***** MATERIAL TO PROCESS *****

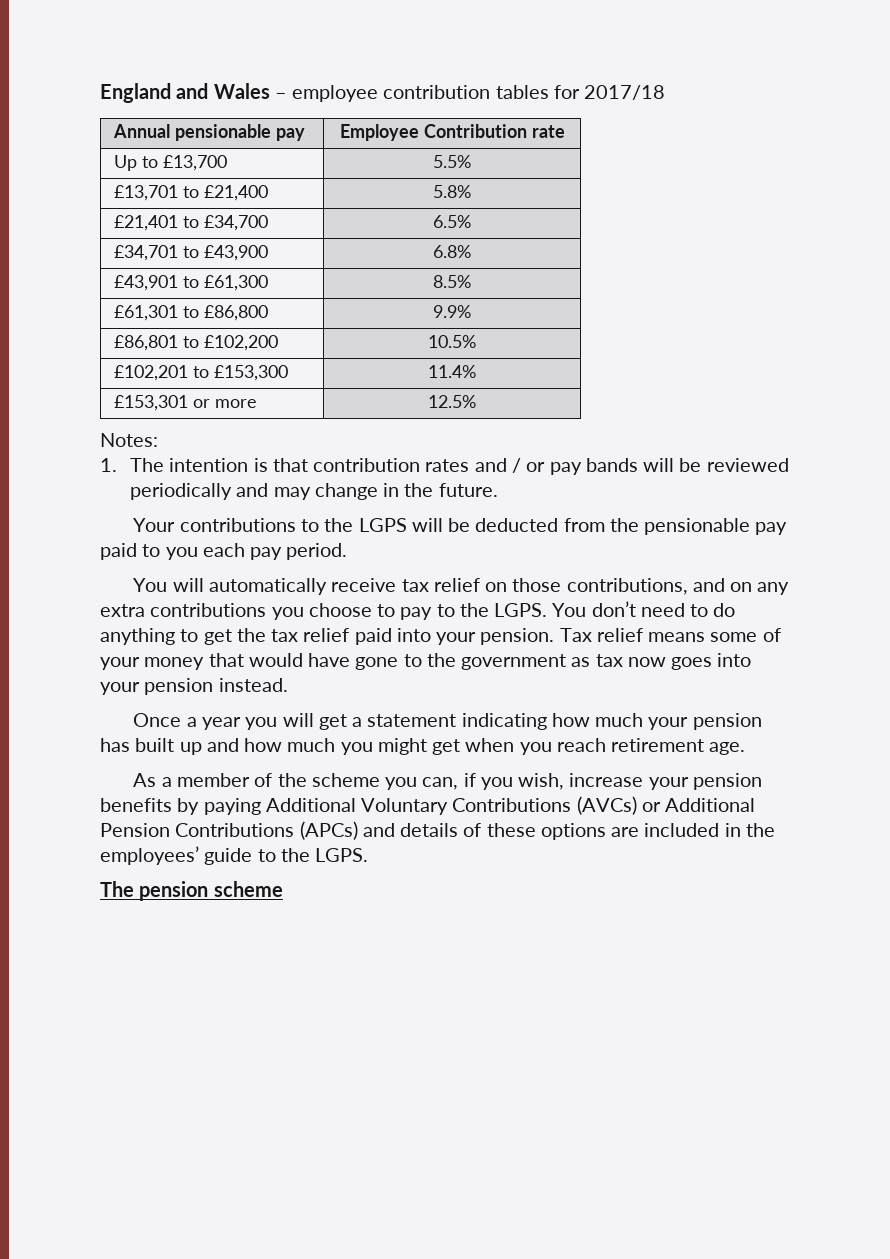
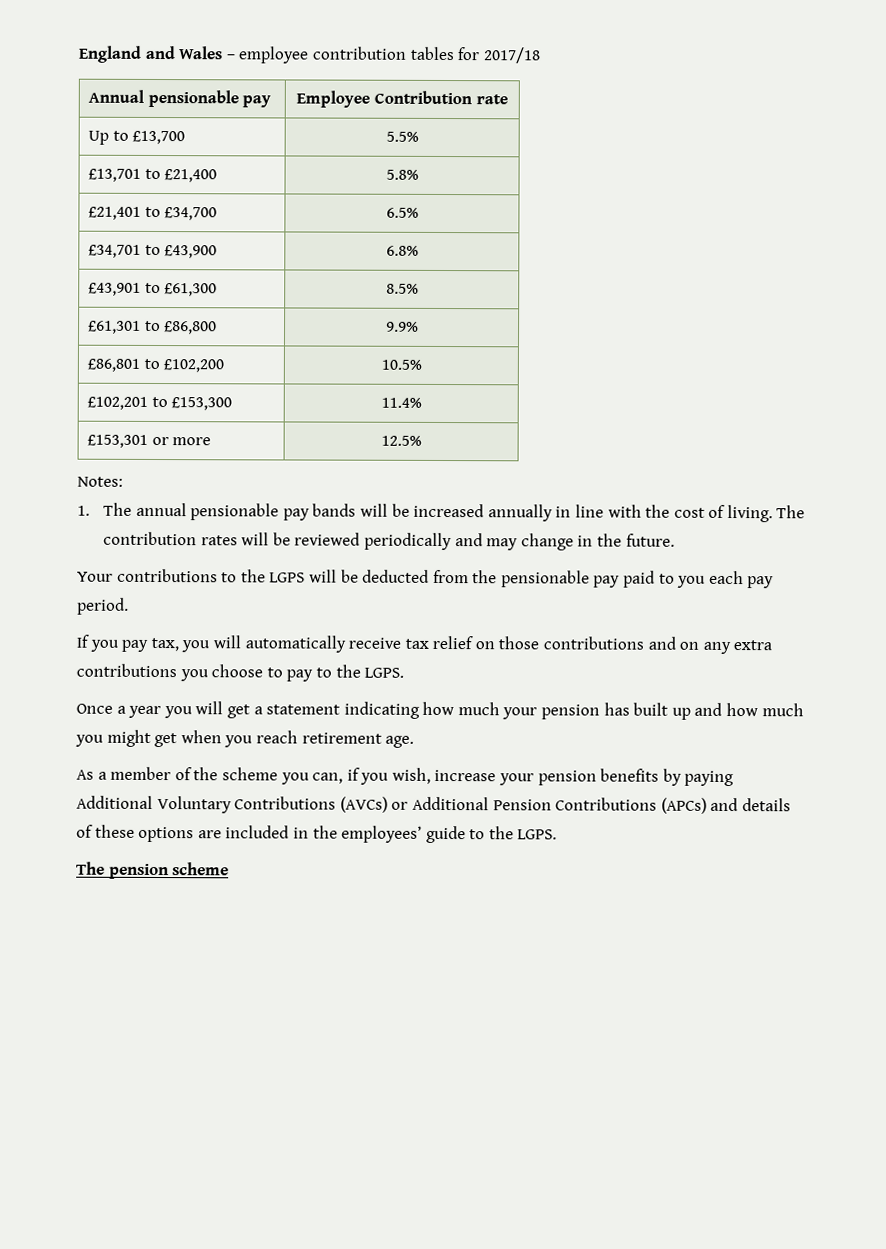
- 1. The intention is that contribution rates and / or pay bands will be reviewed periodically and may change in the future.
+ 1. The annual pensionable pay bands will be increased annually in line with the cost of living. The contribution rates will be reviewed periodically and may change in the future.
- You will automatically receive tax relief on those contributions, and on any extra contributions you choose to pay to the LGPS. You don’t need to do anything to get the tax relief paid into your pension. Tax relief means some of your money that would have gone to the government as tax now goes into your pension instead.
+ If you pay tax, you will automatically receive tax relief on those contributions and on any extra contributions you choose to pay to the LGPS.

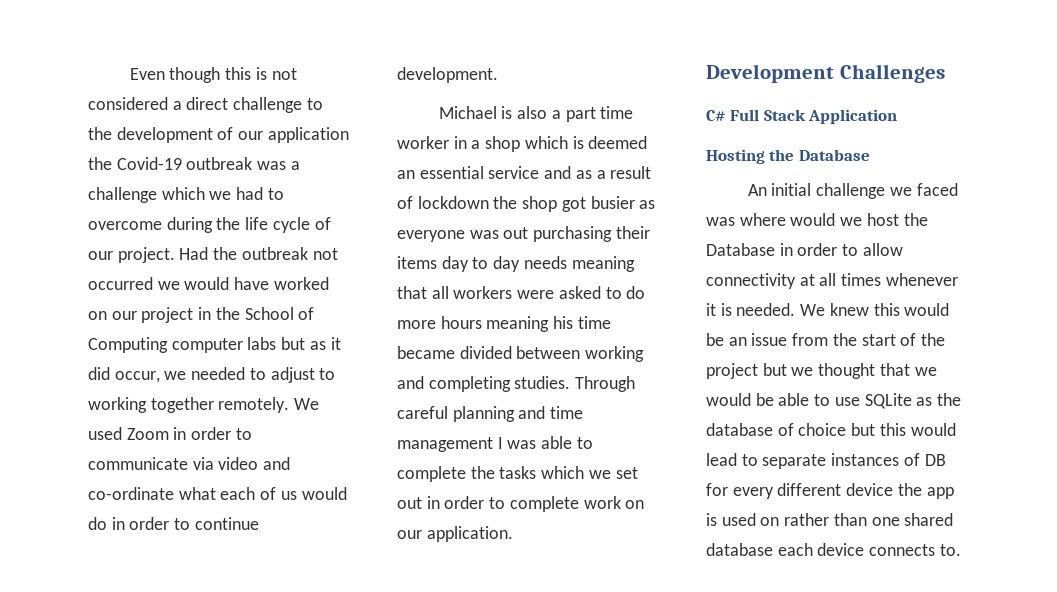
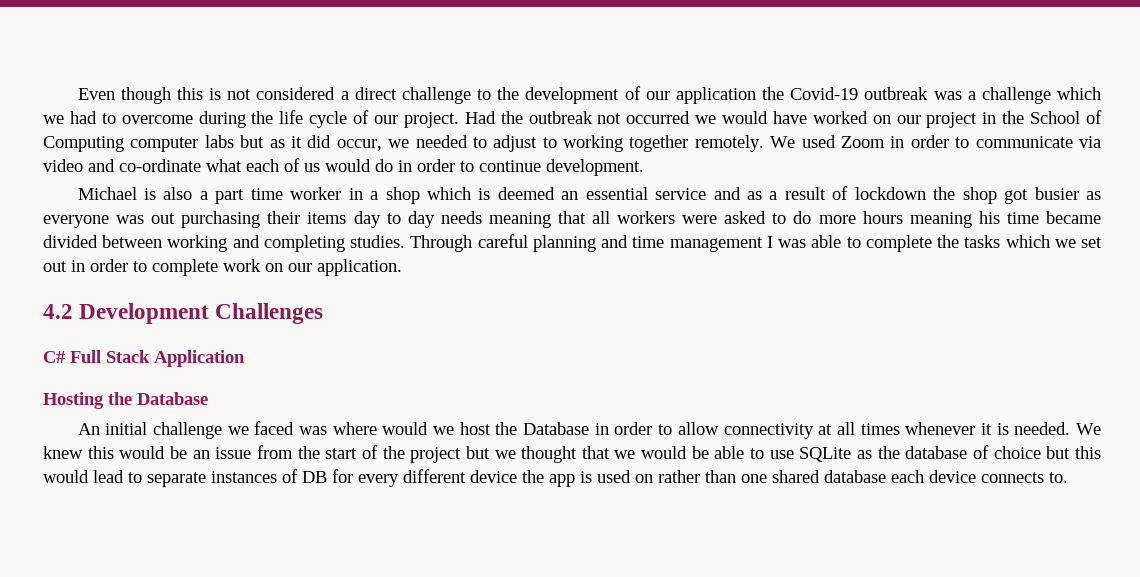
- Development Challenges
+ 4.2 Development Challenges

*****
***** MATERIAL TO PROCESS *****

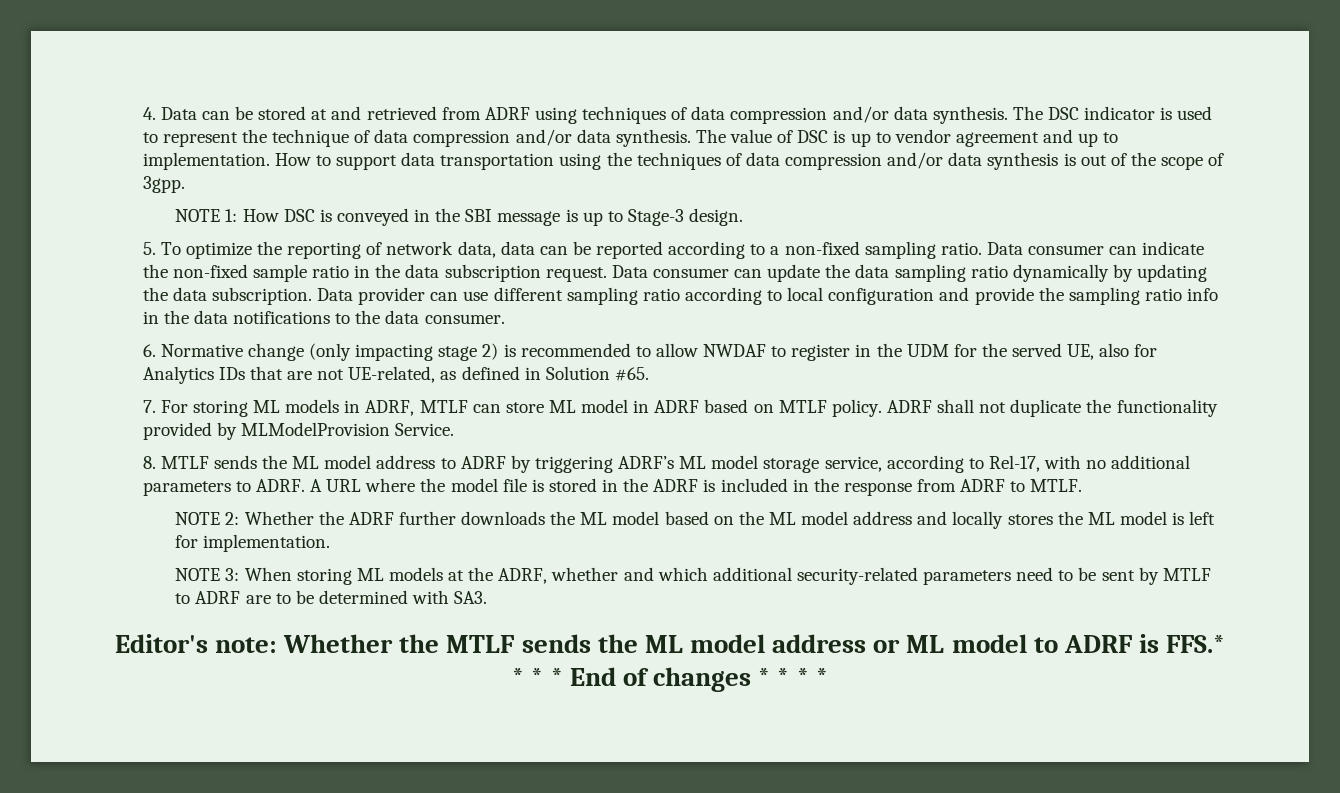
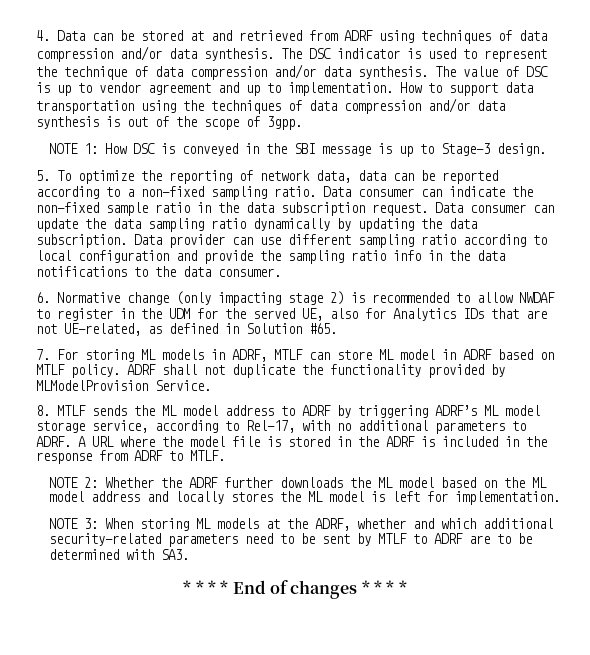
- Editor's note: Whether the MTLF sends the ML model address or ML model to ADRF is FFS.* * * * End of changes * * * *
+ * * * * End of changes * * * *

*****

PROBLEM REQUIREMENTS: Repeat only the stretch of data above that runs from the line with "1. The annual" to the line with "4.2 Development Challenges". Keep both end lines; exclude pictures.

ANSWER FOR THE TASK:
+ 1. The annual pensionable pay bands will be increased annually in line with the cost of living. The contribution rates will be reviewed periodically and may change in the future.
- You will automatically receive tax relief on those contributions, and on any extra contributions you choose to pay to the LGPS. You don’t need to do anything to get the tax relief paid into your pension. Tax relief means some of your money that would have gone to the government as tax now goes into your pension instead.
+ If you pay tax, you will automatically receive tax relief on those contributions and on any extra contributions you choose to pay to the LGPS.

- Development Challenges
+ 4.2 Development Challenges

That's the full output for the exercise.